Lucros das empresas são o principal motor da inflação nos EUA

A inflação é o tema mais debatido nos últimos tempos. A escalada dos preços da maioria dos bens e serviços que adquirimos no nosso dia-a-dia, desde os produtos alimentares aos combustíveis, passando pela eletricidade e pelo gás, já tinha começado ao longo de 2021, mas acentuou-se significativamente no início de 2022. A invasão russa da Ucrânia e a disrupção que esta causou nas cadeias de distribuição globais de produtos como o gás natural, o petróleo ou os cereais têm contribuído para esta tendência.

Um dos aspetos mais importantes do debate atual é o que diz respeito ao que está a causar a inflação.
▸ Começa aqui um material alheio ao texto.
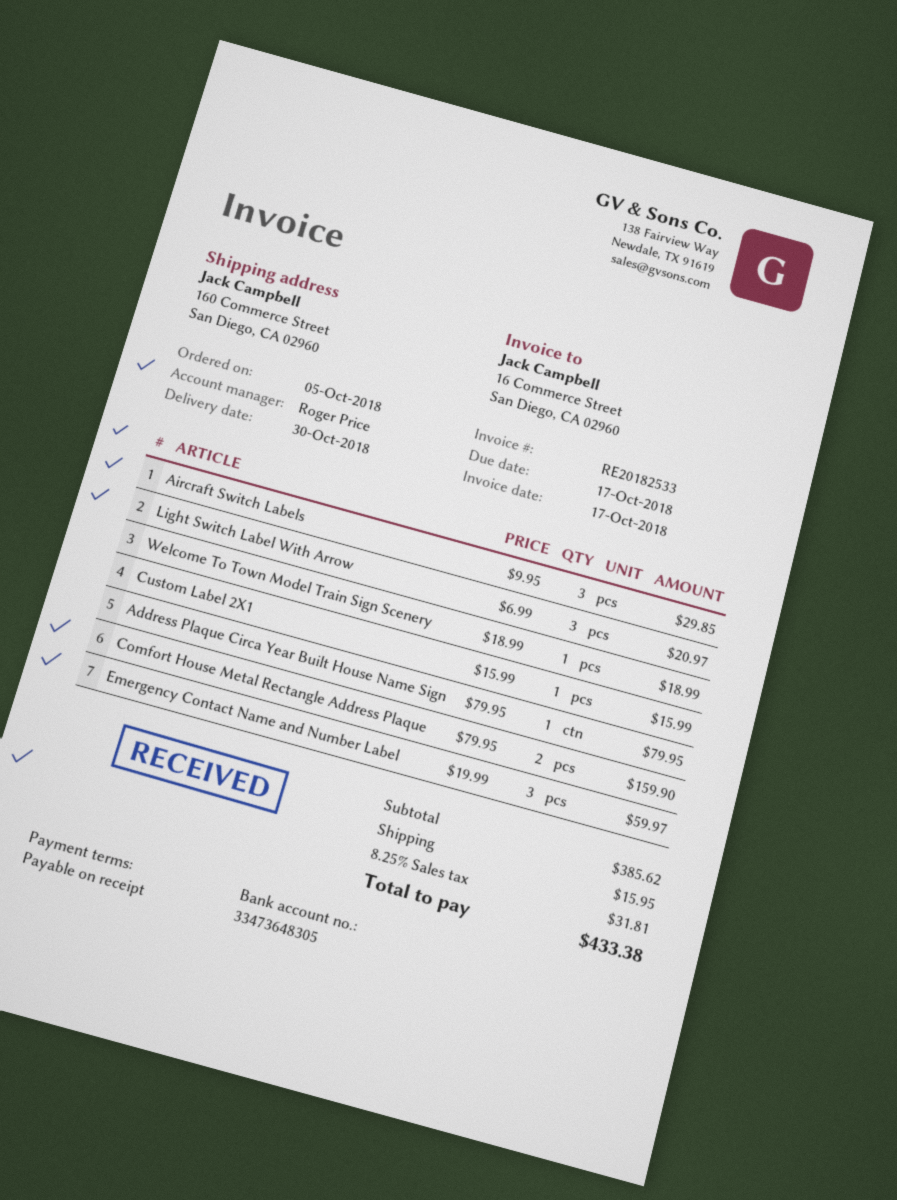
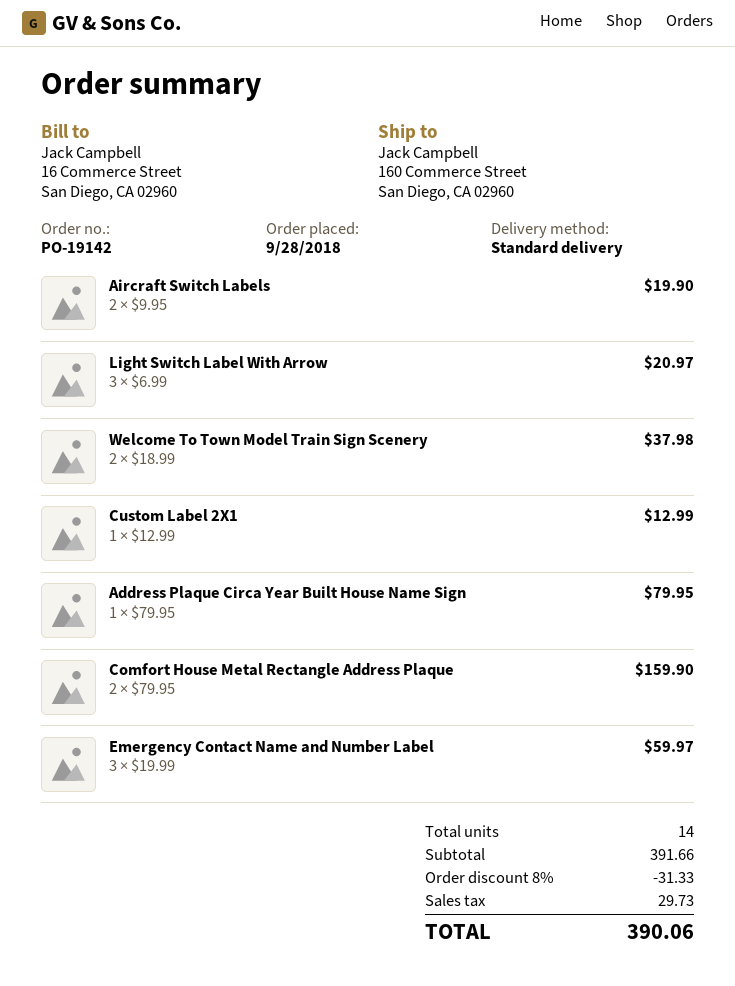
order date: 2018-10-05 -> 2018-09-28
Aircraft Switch Labels: 3 x 9.95 = 29.85 -> 2 x 9.95 = 19.90
Welcome To Town Model Train Sign Scenery: 1 x 18.99 = 18.99 -> 2 x 18.99 = 37.98
Custom Label 2X1: 1 x 15.99 = 15.99 -> 1 x 12.99 = 12.99
subtotal: 385.62 -> 391.66
discount: none -> 8% = 31.33
shipping: 15.95 -> none
tax: 31.81 -> 29.73
total: 433.38 -> 390.06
Nos EUA, muitos economistas apontavam o crescimento salarial como um dos motores da inflação. Na Europa, este debate tem sido menos expressivo, sobretudo pelo facto de os salários continuarem estagnados, o que impossibilita a tese de que os atuais aumentos de preços se devem a um crescimento salarial generalizado.
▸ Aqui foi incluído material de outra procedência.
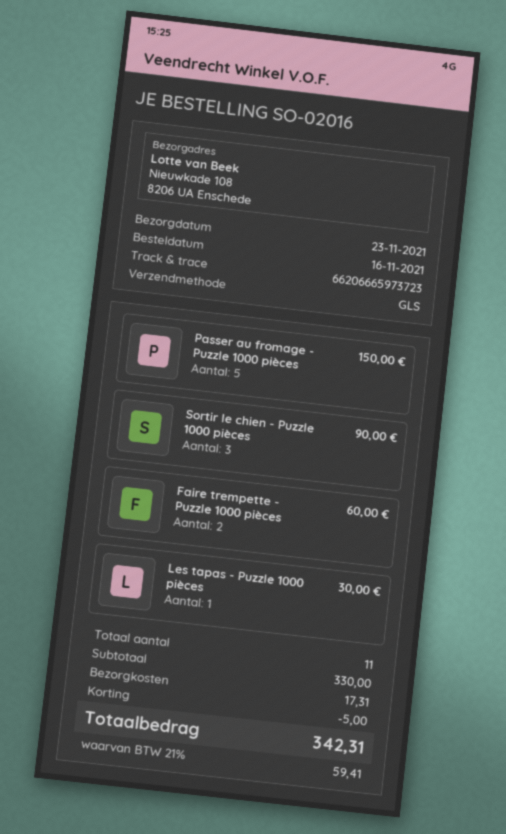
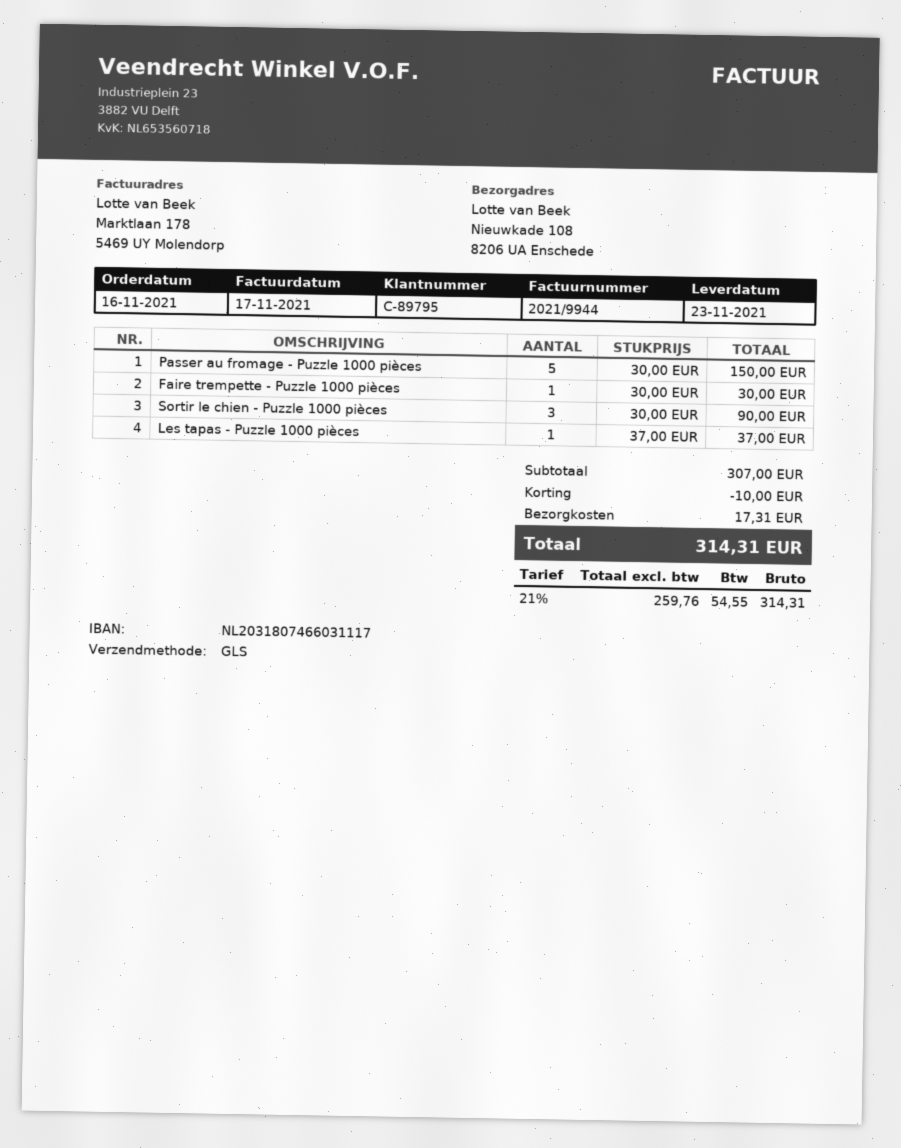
Faire trempette - Puzzle 1000 pièces: 2 for 60.00 -> 1 for 30.00
Les tapas - Puzzle 1000 pièces: 1 for 30.00 -> 1 for 37.00
subtotal: 330.00 -> 307.00
discount: 5.00 -> 10.00
tax: 21% = 59.41 -> 21% = 54.55
total: 342.31 -> 314.31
Economic Policy Institute (EPI) procurou fornecer uma resposta para este debate. Para isso, olhou para a evolução das três principais componentes dos preços da maioria dos bens e serviços: custos salariais, outros custos de produção (matérias-primas, energia, transporte, etc.) e margens de lucro das empresas. A análise do EPI foi feita com base em dados sobre as empresas não-financeiras, que representam cerca de 75% do setor privado norte-americano.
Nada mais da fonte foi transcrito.